# River Sediment Data - Raw Data Import from Excel

The original dataset of water sediment samples was collected by Nez Perce-Clearwater National Forest personnel in northern Idaho, and stored, with sediment load calculations, in Excel.

This dataset includes more than three decades of sediment data for a single waterway location.

In this notebook, the raw data from the Excel spreadsheet is loaded into a Python pandas DataFrame, the structure is cleaned up to prepare for exploratory data analysis, and errors in loading are reported. 

**Output**:  Single CSV file including all years of data, ready to load into a pandas dataFrame in any other notebook.

Dataset processing and analysis by Laura Williams. 

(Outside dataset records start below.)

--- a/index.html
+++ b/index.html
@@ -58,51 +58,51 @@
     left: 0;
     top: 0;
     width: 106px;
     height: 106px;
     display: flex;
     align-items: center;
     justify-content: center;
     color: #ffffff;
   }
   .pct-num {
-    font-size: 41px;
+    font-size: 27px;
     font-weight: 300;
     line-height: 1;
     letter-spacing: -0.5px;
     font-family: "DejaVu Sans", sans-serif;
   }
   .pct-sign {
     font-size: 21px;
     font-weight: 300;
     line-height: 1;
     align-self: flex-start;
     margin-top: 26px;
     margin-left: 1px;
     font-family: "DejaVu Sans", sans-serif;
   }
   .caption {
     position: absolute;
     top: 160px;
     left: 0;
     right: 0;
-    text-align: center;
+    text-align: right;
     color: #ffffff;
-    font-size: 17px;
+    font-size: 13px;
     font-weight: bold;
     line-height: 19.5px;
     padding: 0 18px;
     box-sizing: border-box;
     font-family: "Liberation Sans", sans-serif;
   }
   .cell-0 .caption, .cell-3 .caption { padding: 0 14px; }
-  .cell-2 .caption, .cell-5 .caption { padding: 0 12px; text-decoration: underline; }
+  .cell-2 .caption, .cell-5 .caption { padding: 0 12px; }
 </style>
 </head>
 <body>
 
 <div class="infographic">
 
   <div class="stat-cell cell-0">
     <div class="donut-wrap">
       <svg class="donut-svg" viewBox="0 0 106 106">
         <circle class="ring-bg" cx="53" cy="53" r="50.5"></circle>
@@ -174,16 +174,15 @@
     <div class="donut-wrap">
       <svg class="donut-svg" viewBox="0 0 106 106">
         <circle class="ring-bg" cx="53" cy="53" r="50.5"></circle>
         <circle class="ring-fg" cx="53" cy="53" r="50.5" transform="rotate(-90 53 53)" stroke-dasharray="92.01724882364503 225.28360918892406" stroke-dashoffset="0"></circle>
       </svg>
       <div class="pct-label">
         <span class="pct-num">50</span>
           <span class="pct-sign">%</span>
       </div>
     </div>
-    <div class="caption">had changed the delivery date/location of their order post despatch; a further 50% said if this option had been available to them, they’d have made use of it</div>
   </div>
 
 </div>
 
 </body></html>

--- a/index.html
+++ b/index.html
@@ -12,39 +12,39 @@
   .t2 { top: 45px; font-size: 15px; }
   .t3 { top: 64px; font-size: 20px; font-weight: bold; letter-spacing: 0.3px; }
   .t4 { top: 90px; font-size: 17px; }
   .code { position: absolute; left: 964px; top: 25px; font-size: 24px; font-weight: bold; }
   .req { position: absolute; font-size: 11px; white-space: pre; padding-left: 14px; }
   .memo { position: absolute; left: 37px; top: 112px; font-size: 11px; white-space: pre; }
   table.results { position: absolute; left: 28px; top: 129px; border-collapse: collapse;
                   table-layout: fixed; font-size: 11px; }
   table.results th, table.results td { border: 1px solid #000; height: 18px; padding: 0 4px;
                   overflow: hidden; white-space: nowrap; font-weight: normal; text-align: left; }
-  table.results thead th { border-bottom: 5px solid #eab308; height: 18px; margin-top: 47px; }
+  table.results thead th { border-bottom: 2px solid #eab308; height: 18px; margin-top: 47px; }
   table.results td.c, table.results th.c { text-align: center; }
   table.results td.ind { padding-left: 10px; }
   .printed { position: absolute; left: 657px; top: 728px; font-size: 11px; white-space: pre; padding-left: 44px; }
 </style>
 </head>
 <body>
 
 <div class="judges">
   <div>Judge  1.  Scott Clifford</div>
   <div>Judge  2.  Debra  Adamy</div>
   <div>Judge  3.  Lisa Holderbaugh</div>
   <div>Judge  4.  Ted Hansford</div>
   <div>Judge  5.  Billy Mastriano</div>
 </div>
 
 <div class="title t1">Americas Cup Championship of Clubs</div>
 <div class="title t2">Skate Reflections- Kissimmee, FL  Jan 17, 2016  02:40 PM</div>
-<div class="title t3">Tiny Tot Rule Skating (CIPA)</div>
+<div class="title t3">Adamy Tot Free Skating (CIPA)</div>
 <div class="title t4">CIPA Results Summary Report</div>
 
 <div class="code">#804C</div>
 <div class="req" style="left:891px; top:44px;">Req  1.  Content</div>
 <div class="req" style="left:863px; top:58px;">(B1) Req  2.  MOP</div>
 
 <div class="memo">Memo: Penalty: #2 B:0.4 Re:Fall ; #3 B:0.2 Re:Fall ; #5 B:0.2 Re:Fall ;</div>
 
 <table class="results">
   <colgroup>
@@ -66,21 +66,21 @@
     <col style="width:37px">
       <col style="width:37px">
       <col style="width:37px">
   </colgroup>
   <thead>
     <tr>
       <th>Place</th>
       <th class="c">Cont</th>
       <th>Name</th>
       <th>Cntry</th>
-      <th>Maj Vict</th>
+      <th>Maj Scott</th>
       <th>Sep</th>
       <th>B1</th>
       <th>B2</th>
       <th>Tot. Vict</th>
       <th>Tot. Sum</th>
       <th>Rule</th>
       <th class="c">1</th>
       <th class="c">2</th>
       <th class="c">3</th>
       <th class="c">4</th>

NOTE:  Laura Williams is not a Forest Service employee, and the data processing and analysis are not necessarily endorsed by the US Forest Service.

In [1]:
# import packages
import pandas as pd
import numpy as np
import re
import pprint
from datetime import datetime

## Load raw data and check structure 
This code is set up so that additional years of data can be added to the Excel spreadsheet, and the updated spreadsheet can be loaded into this code and saved as a new CSV file for data analysis. 

In [2]:
raw_data = pd.ExcelFile('Data/Data_Sediment.xlsx')

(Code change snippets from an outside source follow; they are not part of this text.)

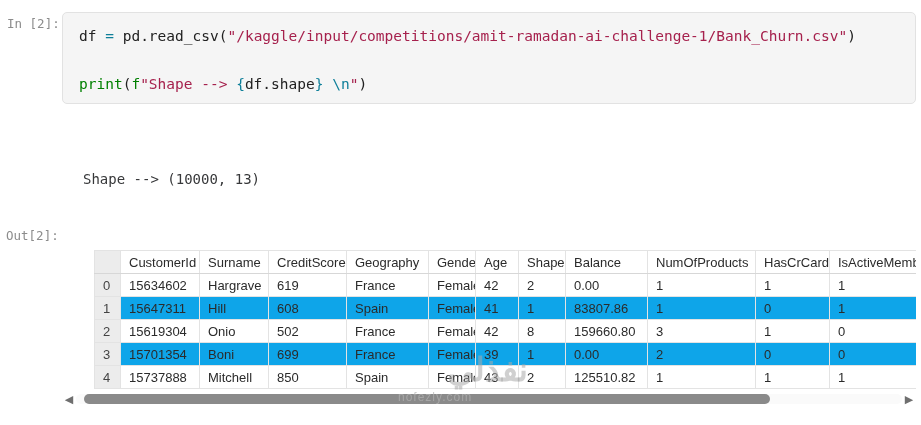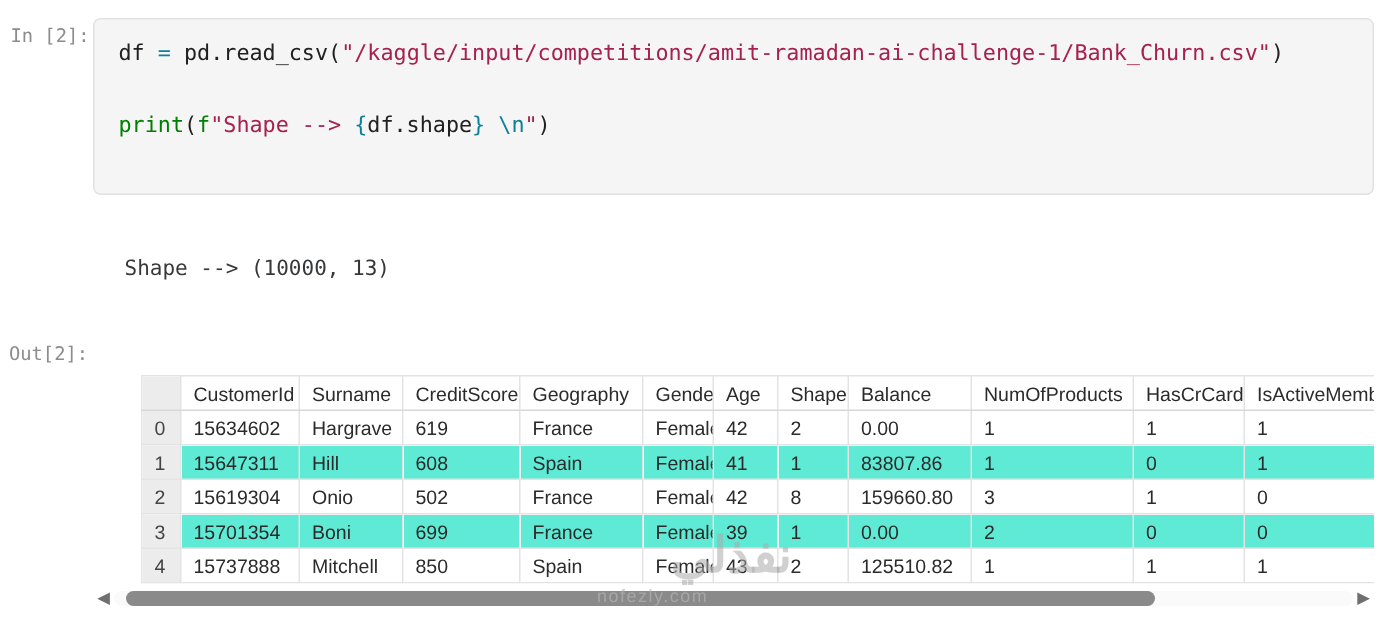--- a/index.html
+++ b/index.html
@@ -7,21 +7,21 @@
     font-family:"Liberation Sans", sans-serif; }
   .stage { position:relative; width:921px; height:425px; background:#fff; }
 
   
   .prompt { position:absolute; font-family:"DejaVu Sans Mono", monospace;
     font-size:12.5px; color:#8c8c8c; white-space:pre; }
   .in-prompt  { left:7px; top:16px; }
   .out-prompt { left:6px; top:228px; }
 
   
-  .code-cell { position:absolute; left:62px; top:12px; width:854px; height:118px;
+  .code-cell { position:absolute; left:62px; top:12px; width:854px; height:92px;
     background:#f5f5f5; border:1px solid #e2e2e2; border-radius:5px;
     padding:11px 16px; overflow:hidden; }
   .code-line { font-family:"DejaVu Sans Mono", monospace; font-size:14.5px;
     line-height:24px; white-space:pre; color:#212121; }
   .tok-plain { color:#212121; }
   .tok-kw    { color:#008000; }
   .tok-str   { color:#A6214D; }
   .tok-op    { color:#0E7F99; }
   .tok-esc   { color:#0E7F99; }
 
@@ -32,21 +32,21 @@
 
   
   .table-wrap { position:absolute; left:62px; top:250px; width:854px; overflow:hidden;padding-left:32px; }
   table.df { border-collapse:collapse; table-layout:fixed; width:854px;
     font-size:13px; color:#2b2b2b; }
   table.df th, table.df td { border:1px solid #e3e3e3; height:23px;
     padding:0 8px; text-align:left; font-weight:normal; white-space:nowrap;
     overflow:hidden; }
   table.df thead th { background:#ffffff; border-bottom:1px solid #d7d7d7; }
   table.df .idx { background:#ececec; width:26px; color:#444; }
-  table.df tr.stripe td { background:#5eead4; }
+  table.df tr.stripe td { background:#0ea5e9; }
   table.df tr.stripe td.idx, table.df tr td.idx { background:#ececec; }
   table.df col.c0{width:26px} table.df col.c1{width:79px} table.df col.c2{width:69px}
   table.df col.c3{width:78px} table.df col.c4{width:82px} table.df col.c5{width:47px}
   table.df col.c6{width:43px} table.df col.c7{width:47px} table.df col.c8{width:82px}
   table.df col.c9{width:108px} table.df col.c10{width:74px} table.df col.c11{width:119px}
 
   
   .hscroll { position:absolute; left:62px; top:391px; width:854px; height:16px;
     display:flex; align-items:center; }
   .scroll-arrow { width:14px; font-size:11px; color:#6f6f6f; line-height:16px;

***Assumption:*** In Excel, each yearly sheet is named with 4 digits

**CONFIRM the first and last year in the list below are as expected. The code will confirm if the years are consecutive.**

In [3]:
def get_year_list(raw_data):
    """Extract sheet names for all years.
    Output: list of years in raw data as text strings"""
    regex = re.compile(r'^\d\d\d\d$')
    year_list = [year for year in raw_data.sheet_names if regex.match(year)]
    return year_list

year_list = get_year_list(raw_data)

In [4]:
def check_years(year_list):
    """Check list of years to confirm if yearly Excel spreadsheeets are consecutive."""
    if (int(year_list[-1]) - int(year_list[0])) == (len(year_list) - 1):
        result = "All years between", year_list[0], "and", year_list[-1], 'are consecutive.'
    else:
        result = "Attention: not all years in the list are consecutive. Please review sheet names for accuracy."
    return result

print(check_years(year_list))
#Uncomment to print year_list
#print("\nFull list of years of data:")    
#pprint.pprint(year_list, compact = True)

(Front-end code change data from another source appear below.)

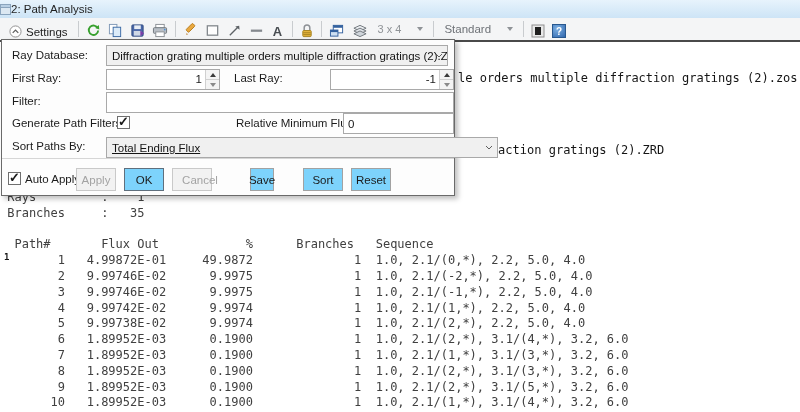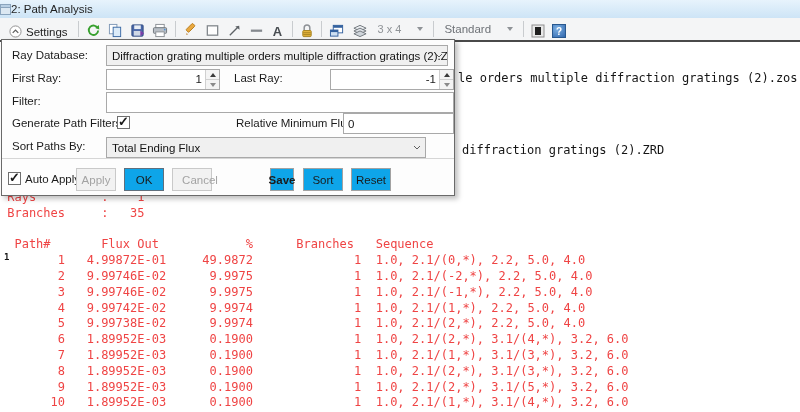--- a/index.html
+++ b/index.html
@@ -40,21 +40,21 @@
     border-radius:50%;
     background:radial-gradient(circle at 35% 30%, #7fb2e4, #2f66ad);
     color:#fff; font-size:10px; font-weight:bold; display:flex; align-items:center; justify-content:center;
     border:1px solid #28588f;
   }
 
   
   .report-pre {
     position:absolute; left:0; top:190px; margin:0; z-index:1;
     font-family:"DejaVu Sans Mono", monospace; font-size:12px; line-height:15.8px;
-    color:#ef4444; white-space:pre;
+    color:#404040; white-space:pre;
   }
   .bgline {
     position:absolute; z-index:1;
     font-family:"DejaVu Sans Mono", monospace; font-size:12px; color:#151515; white-space:pre;
   }
   .bgline1 { left:458px; top:71px; }
   .bgline2 { left:462px; top:143px; }
   .superscript-marker {
     position:absolute; left:4px; top:252px; z-index:1;
     font-family:"DejaVu Sans Mono", monospace; font-size:9px; font-weight:bold; color:#151515;
@@ -86,21 +86,21 @@
     font-family:"Liberation Sans", sans-serif; font-size:11.5px; color:#141414;
     padding:0 4px; outline:none;
   }
   .cb { position:absolute; width:13px; height:13px; background:#fff; border:1px solid #6f6f6f; }
   .cb.checked::after {
     content:"\2713"; position:absolute; left:0px; top:-3px;
     font-size:13px; font-weight:bold; color:#1a1a1a;
   }
   .psep { position:absolute; left:0; right:0; top:118px; height:1px; background:#d6d6d6; }
   .btn {
-    position:absolute; top:128px; height:23px; background:#0ea5e9; border:1px solid #a2a2a2;
+    position:absolute; top:128px; height:23px; background:#7dd3fc; border:1px solid #a2a2a2;
     font-family:"Liberation Sans", sans-serif; font-size:11.5px; color:#1b1b1b;
     display:flex; align-items:center; justify-content:center; padding:0;
   }
   .btn.disabled { background:#f2f2f2; color:#a3a3a3; border-color:#c9c9c9; }
   .btn.default { border-color:#5f6f7d; }
 </style>
 </head>
 <body>
 
 <div class="titlebar">
@@ -283,31 +283,31 @@
   <span class="plabel" style="left:10px; top:55px;">Filter:</span>
   <input class="textbox" style="left: 104px; top: 52px; width: 348px; height: 21px;" value="">
 
   <span class="plabel" style="left:10px; top:77px;">Generate Path Filters</span>
   <span class="cb checked" style="left:115px; top:76px;"></span>
 
   <span class="plabel" style="left:234px; top:77px;">Relative Minimum Flux:</span>
   <input class="textbox" style="left: 341px; top: 73px; width: 111px; height: 21px;" value="0">
 
   <span class="plabel" style="left:10px; top:100px;">Sort Paths By:</span>
-  <div class="combo" style="left:104px; top:97px; width:320px; height:21px;">
+  <div class="combo" style="left:104px; top:97px; width:392px; height:21px;text-decoration:underline;">
     <span>Total Ending Flux</span>
     <svg class="chev" width="8" height="5" viewBox="0 0 8 5">
       <polyline points="1,1 4,4 7,1" fill="none" stroke="#5f5f5f"></polyline>
     </svg>
   </div>
 
   <div class="psep"></div>
 
   <span class="cb checked" style="left:6px; top:132px;"></span>
   <span class="plabel" style="left:23px; top:133px;">Auto Apply</span>
 
   <button class="btn disabled" style="left:74px;  width:40px;">Apply</button>
   <button class="btn default" style="left:122px; width:40px;">OK</button>
   <button class="btn disabled" style="left:170px; width:40px;padding-left:16px;">Cancel</button>
-  <button class="btn" style="left:268px; width:24px;font-weight:bold;">Save</button>
+  <button class="btn" style="left:248px; width:24px;">Save</button>
   <button class="btn" style="left:301px; width:40px;">Sort</button>
   <button class="btn" style="left:349px; width:40px;">Reset</button>
 </div>
 
 </body></html>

('All years between', '1983', 'and', '2015', 'are consecutive.')


**Header set up**  
In these Excel spreadsheets, the 3rd row will be used as the header, while the 1st, 2nd, and 4th rows are not necessary for the header or for data analysis.  If additional years of data are added to this Excel file, the code below will confirm all headers are identical.

In [5]:
# Set index for header row
header_row = [2]
# Set index to not load second header row from Excel
skip_row = [3]

In [6]:
def get_header(data, year, header_row):
    """Extract header from an Excel sheet"""
    header = pd.read_excel(data, year, header=header_row, nrows=0)
    return header

In [7]:
def header_check(data, year_list, get_header, header_row):
    """Confirm all header rows in each sheet in an Excel workbook are identical
    
       Input: Excel workbook, spreadsheet names, get_header function, index of header row. 
       Output: Names of spreadsheets without identical headers
       """
       
    # Create header for first year
    header_year1 = get_header(data, year_list[0], header_row)    
    # Compare all subsequent headers to first header
    mismatch = []
    for sheet in range(len(year_list)-1):
        header = get_header(data, year_list[sheet+1], header_row)
        if header.equals(header_year1) == False:
            mismatch.append(year_list[sheet+1])
    return mismatch     

In [8]:
# Check header rows and report                           
if header_check(raw_data, year_list, get_header, header_row) == []:
    print("All spreadsheets have exactly the same header.")
else:
    print("Some years of data contain headers that do not match the header of the first year.")
    print("Please review and match headers before proceeding.")
    print("Spreadsheet years with headers not matching the first sheet of data:")
    print(mismatches)

All spreadsheets have exactly the same header.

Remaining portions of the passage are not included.